WHAT IS EXPECTED = Write out the entries below exactly. End with the line that contains "G4 Halogen Normal: 6.1".

Start of DATA FOR THIS EXERCISE

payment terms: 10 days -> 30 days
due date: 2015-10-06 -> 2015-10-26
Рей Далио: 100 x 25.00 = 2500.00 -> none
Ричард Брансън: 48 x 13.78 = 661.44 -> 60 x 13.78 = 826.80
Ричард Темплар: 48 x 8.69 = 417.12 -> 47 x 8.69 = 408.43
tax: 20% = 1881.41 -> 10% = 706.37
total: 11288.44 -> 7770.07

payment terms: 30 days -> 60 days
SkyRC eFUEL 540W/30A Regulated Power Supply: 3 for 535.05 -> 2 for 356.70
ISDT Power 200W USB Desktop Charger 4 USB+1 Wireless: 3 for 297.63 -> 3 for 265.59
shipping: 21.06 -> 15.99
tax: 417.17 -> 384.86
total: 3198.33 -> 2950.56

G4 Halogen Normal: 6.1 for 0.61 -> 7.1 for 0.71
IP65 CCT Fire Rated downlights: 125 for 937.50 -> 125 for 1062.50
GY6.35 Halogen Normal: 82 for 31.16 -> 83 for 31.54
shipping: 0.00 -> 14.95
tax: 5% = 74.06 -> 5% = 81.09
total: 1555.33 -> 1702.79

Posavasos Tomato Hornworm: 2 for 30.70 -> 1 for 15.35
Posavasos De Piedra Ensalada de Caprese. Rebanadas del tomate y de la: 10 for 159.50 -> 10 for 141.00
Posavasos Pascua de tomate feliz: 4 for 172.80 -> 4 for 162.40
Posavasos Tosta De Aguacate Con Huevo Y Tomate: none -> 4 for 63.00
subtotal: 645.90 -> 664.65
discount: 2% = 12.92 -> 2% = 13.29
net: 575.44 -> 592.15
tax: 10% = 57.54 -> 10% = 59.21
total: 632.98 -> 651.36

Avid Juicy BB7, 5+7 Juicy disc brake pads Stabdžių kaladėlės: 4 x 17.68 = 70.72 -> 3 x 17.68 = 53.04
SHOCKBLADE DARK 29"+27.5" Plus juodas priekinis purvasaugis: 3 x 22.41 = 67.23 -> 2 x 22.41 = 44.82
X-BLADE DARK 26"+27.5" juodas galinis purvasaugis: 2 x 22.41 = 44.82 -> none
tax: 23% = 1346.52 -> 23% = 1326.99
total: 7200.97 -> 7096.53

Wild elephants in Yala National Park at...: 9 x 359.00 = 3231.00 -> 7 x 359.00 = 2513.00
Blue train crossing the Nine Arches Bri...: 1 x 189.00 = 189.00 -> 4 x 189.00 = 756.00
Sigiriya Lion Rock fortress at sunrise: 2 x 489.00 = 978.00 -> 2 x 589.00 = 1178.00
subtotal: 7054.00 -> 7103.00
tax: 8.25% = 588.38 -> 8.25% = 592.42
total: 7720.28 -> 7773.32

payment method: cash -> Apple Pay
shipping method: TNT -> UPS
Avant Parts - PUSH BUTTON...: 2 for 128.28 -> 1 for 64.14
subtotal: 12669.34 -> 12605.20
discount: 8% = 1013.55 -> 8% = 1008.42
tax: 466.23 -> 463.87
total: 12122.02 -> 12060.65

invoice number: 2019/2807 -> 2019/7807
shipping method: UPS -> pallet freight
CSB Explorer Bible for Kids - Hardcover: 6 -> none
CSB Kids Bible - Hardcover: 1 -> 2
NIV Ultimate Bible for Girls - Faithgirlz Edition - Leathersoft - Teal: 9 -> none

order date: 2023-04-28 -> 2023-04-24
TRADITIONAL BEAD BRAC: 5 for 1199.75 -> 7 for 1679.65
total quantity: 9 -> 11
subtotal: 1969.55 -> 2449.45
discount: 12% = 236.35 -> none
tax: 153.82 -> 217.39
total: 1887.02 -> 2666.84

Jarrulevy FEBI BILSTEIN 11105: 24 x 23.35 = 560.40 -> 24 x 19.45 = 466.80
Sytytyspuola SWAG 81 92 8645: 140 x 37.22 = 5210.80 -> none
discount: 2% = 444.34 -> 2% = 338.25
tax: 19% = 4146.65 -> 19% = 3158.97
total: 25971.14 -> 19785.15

End of DATA FOR THIS EXERCISE

WORKED SOLUTION =
payment terms: 10 days -> 30 days
due date: 2015-10-06 -> 2015-10-26
Рей Далио: 100 x 25.00 = 2500.00 -> none
Ричард Брансън: 48 x 13.78 = 661.44 -> 60 x 13.78 = 826.80
Ричард Темплар: 48 x 8.69 = 417.12 -> 47 x 8.69 = 408.43
tax: 20% = 1881.41 -> 10% = 706.37
total: 11288.44 -> 7770.07

payment terms: 30 days -> 60 days
SkyRC eFUEL 540W/30A Regulated Power Supply: 3 for 535.05 -> 2 for 356.70
ISDT Power 200W USB Desktop Charger 4 USB+1 Wireless: 3 for 297.63 -> 3 for 265.59
shipping: 21.06 -> 15.99
tax: 417.17 -> 384.86
total: 3198.33 -> 2950.56

G4 Halogen Normal: 6.1 for 0.61 -> 7.1 for 0.71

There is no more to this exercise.